ROME (Reuters) - EU leaders will renew their marriage vows for the troubled bloc in Rome next month but may acknowledge that in future, certain member states will move closer to some partners than to others, Italy’s top European affairs official said.
The 60th anniversary of the Treaty of Rome, which paved the way for European integration, will be marked in the Italian capital on March 25 with a document expected to be signed by 27 EU leaders, committing them to a new vision for the bloc.
Originally billed as a moment of celebration, the event has been overcast by an array of existential crises for the Union, including Britain’s shock vote to leave, repeated financial trauma, migration flows and burgeoning populism.
“If the status quo carries on, then you have to doubt the future of Europe,” said European Affairs Secretary Sandro Gozi.
“We need to reaffirm that we want to be a community of 27 nations. But it is also time to recognise that we might all have different levels of political ambition,” he told Reuters.
In practise, this means that some EU countries, notably the six founding members - France, Italy, Germany, Belgium, Luxembourg and the Netherlands - are primed to push for closer integration even if some of their allies might not follow them.
German Chancellor Angela Merkel delighted those seeking a so-called multispeed Europe when she said in Malta last week that “there will be an EU with different speeds, that not everyone will take part in the same levels of integration”.

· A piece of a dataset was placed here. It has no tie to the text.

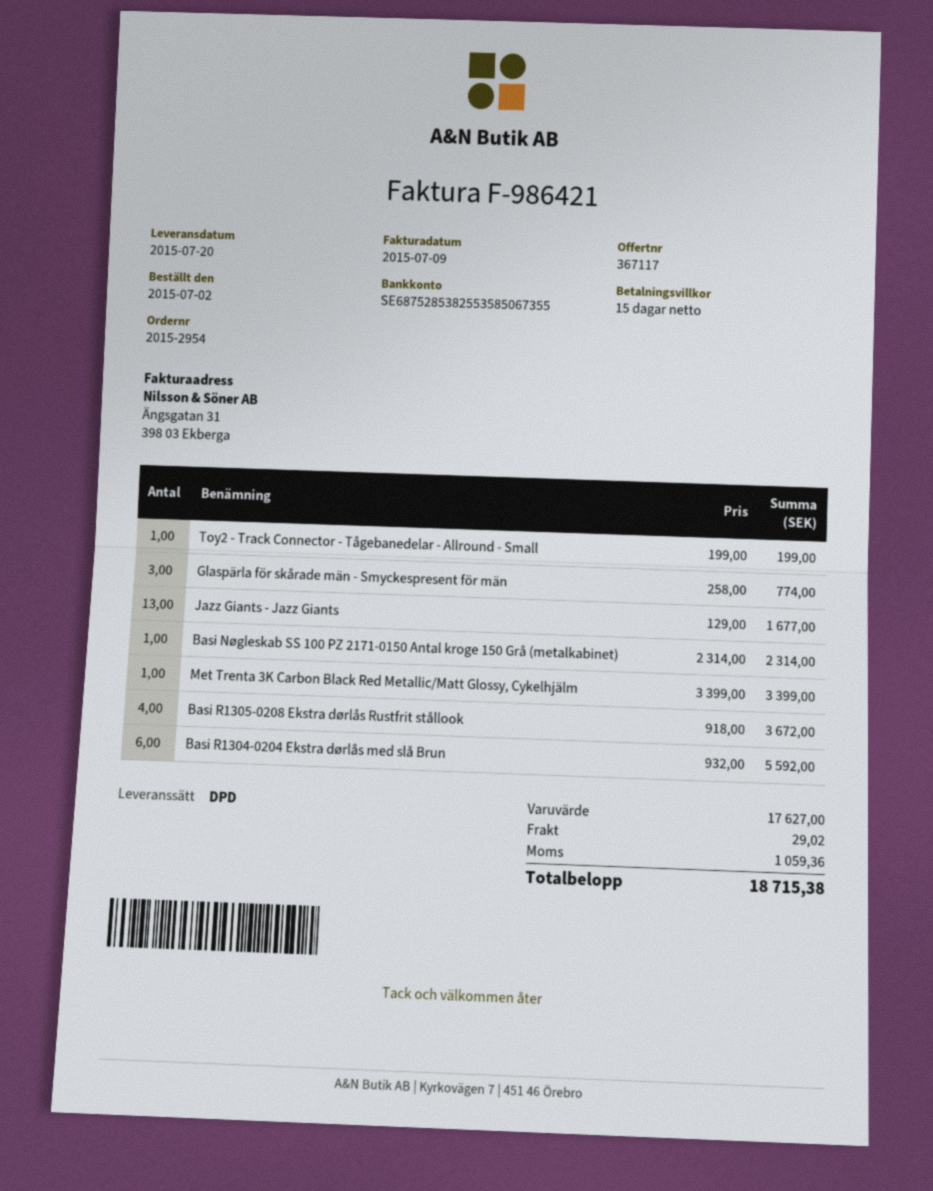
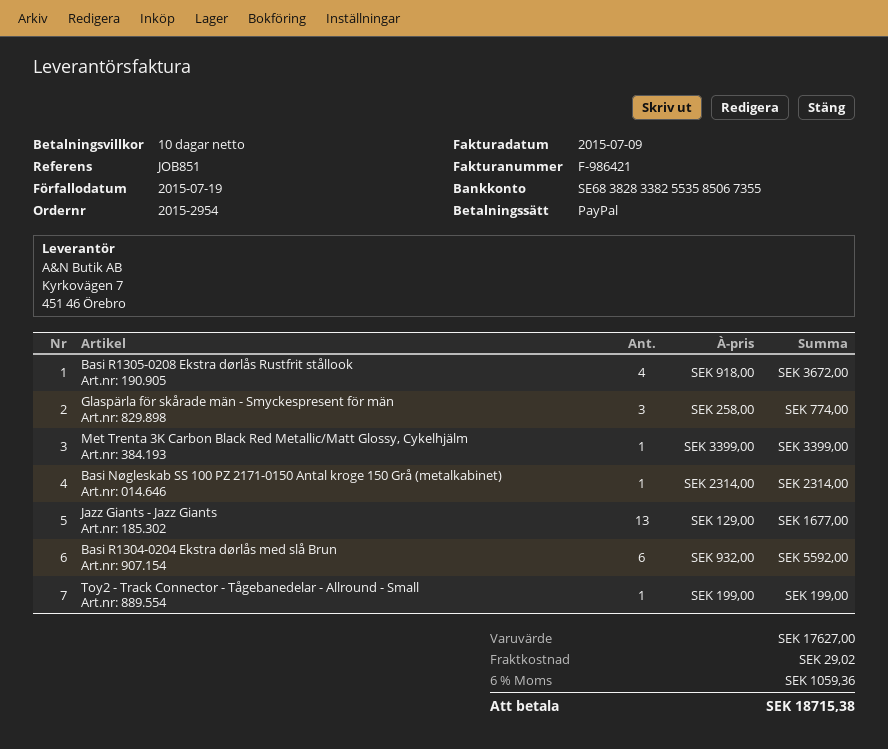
payment terms: 15 days -> 10 days
bank account: SE6875285382553585067355 -> SE6838283382553585067355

Italian officials said it was her most public endorsement of the idea and opened the way for some reference to this to be included in the Rome document, which is still being drafted.
“We want to have a core shared by everyone and then there will be specific policies in which certain countries can move ahead, without other countries imposing a veto,” said Gozi, who is a close ally of former Italian prime minister Matteo Renzi.
In truth, Europe has already operated on several levels for many years. For example, not every country is signed up to the single euro currency or the Schengen open-border policy.
Gozi said there were many new areas that could benefit from such an approach, notably in security and defence, with some nations eager for their armed forces to work together much more closely to boost their overall efficiency.
“European spending on security is 50 percent that of the United States, but our military effectiveness is 10 percent that of the U.S.,” he said. “We definitely need to improve this.”
Britain was seen as reluctant to embrace European defence cooperation, and its imminent departure from the union will remove one impediment to EU military integration.
“With the UK outside the EU it will probably be easier to move ahead with greater cooperation in this field. It will be a win-win situation,” said Gozi.
Britain is expected to trigger formal EU divorce talks by the end of next month and the Italians have requested that this should not be done in the run-up to the March 25 event, which Prime Minister Theresa May will not attend.
“The British preferred not to come. We contacted them. They are part of the story, but they won’t be part of the future,” said Gozi.